Dans le volet relatif aux inquiétudes des crèches privées, la nouvelle ministre de l’Enfance a d’abord expliqué que l’ensemble des PO du secteur subventionné par l’ONE sont déjà des ASBL ou des pouvoirs publics et que pour les co-accueillantes autonomes, rien ne change. « Le changement porte principalement sur les PO des maisons d’enfants, c’est-à-dire des milieux d’accueil collectifs non subventionnés par l’ONE. Seuls 40 % de ces milieux d’accueil ont comme PO une personne physique ou une association de fait. Pour ces derniers, l’obligation de changer de statut s’impose à la fin de la période transitoire, le 31 décembre 2025. Sauf dérogation octroyée par l’ONE », a-t-elle annoncé.

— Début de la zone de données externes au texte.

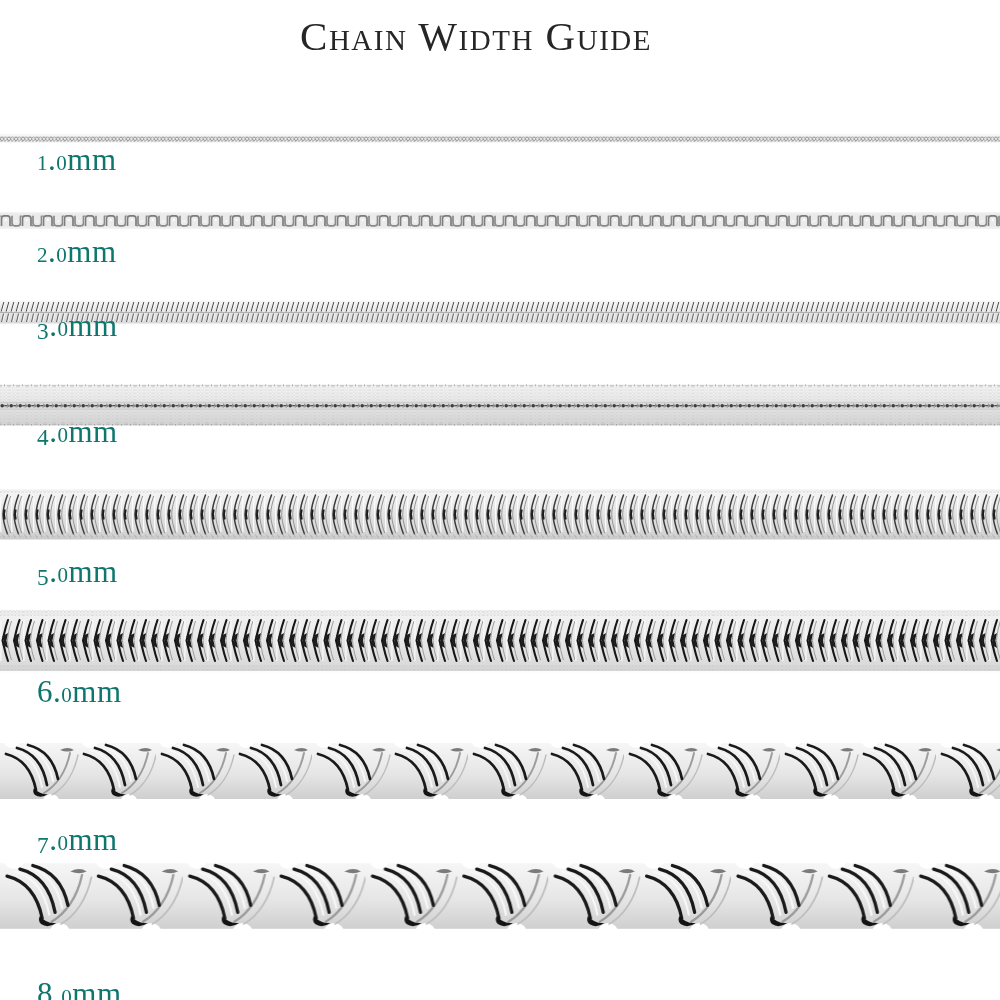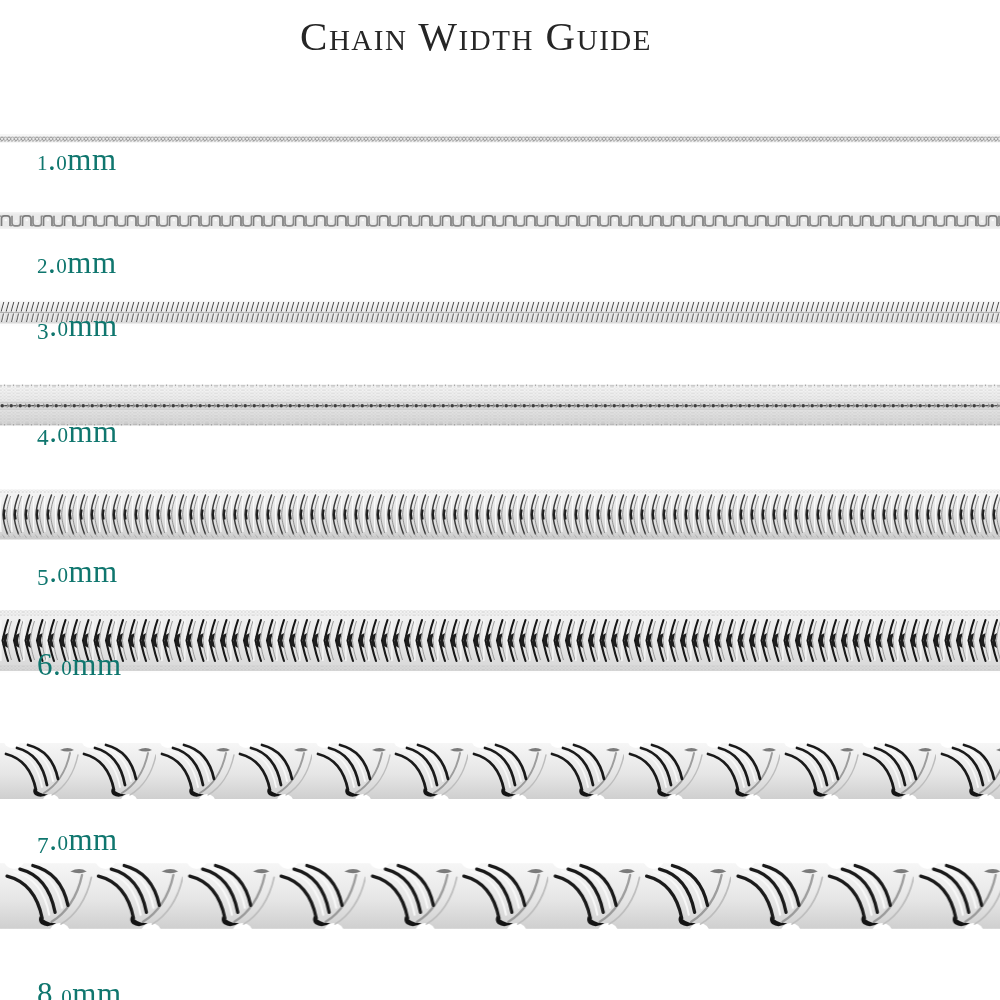"2.0mm" div.label { top: 247px -> 236px }
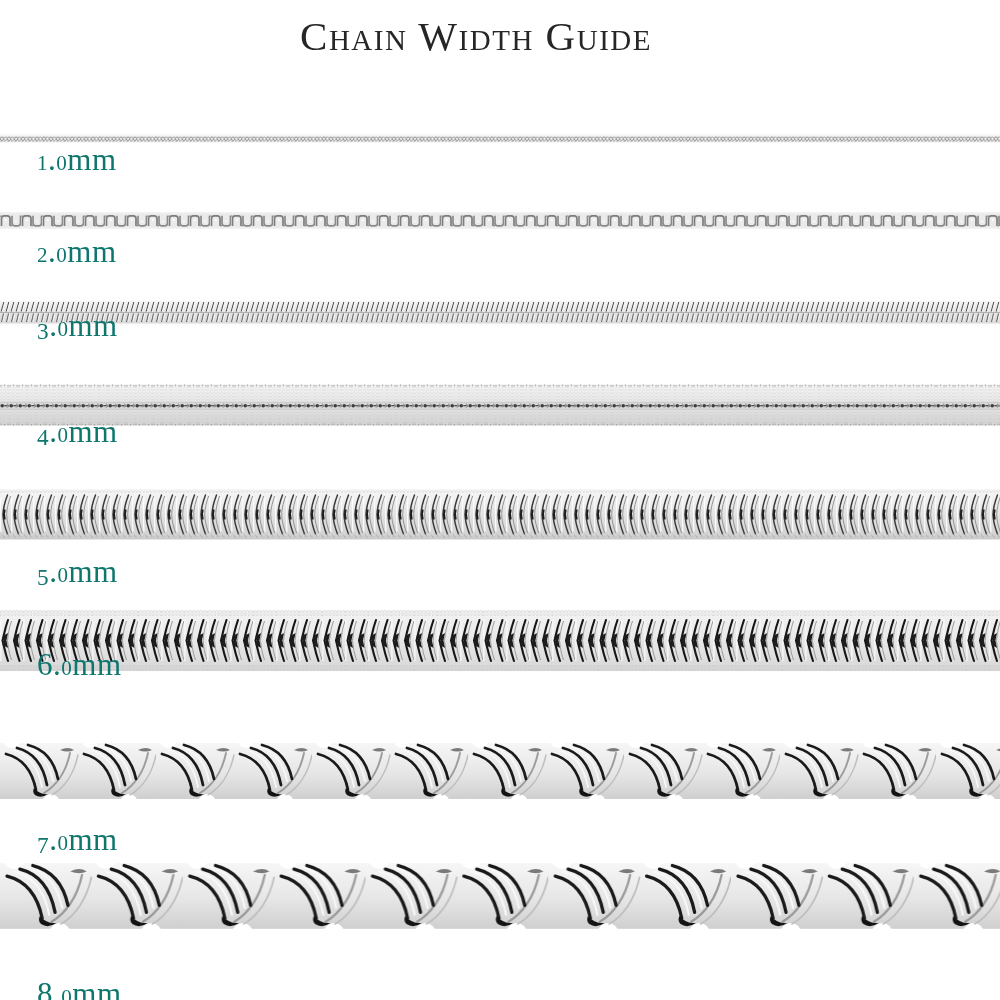"6.0mm" div.label { top: 649px -> 676px }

Et de rajouter : « Cette période sera mise à profit pour accompagner les PO et envisager avec eux les différentes possibilités en fonction de leur situation particulière. Une des conclusions pourrait être le maintien du statut actuel au travers d’une dérogation, laquelle peut être à durée indéterminée, comme le prévoit la réglementation. En revanche, si le PO souhaite bénéficier du niveau 1 de subvention, il devra d’abord adopter un des types reconnus. À ce stade, le financement du niveau 1 n’est pas prévu en 2020. La question ne pourrait se poser au plus tôt qu’en 2021, en fonction des moyens prévus pour la suite de la réforme. »

Et quid du statut du personnel du milieu d’accueil, qui, dans le cadre de la réforme, doit être soit salarié, soit statuaire, soit sous convention de stage longue durée ? Car, ce changement ne sera pas sans conséquence sur l’équilibre financier d’un certain nombre de maisons d’enfants. Le passage au statut de salarié va en effet représenter une augmentation des coûts de fonctionnement. Une situation qui peut mettre en péril la viabilité financière de certaines maisons d’enfants. « L’ONE procédera par étapes », assure Bénédicte Linard. « Dans les structures concernées sera assuré le maintien des conventions de collaboration en place et sera offerte la possibilité de remplacement jusqu’à la fin de la période transitoire, c’est-à-dire le 31 décembre 2025. L’ONE recensera ensuite les structures concernées afin d’évaluer concrètement la situation et envisager les pistes de solution pour l’avenir. »

 [A lire] : Une réforme pour réduire les inégalités dans les milieux d’accueil

E.V.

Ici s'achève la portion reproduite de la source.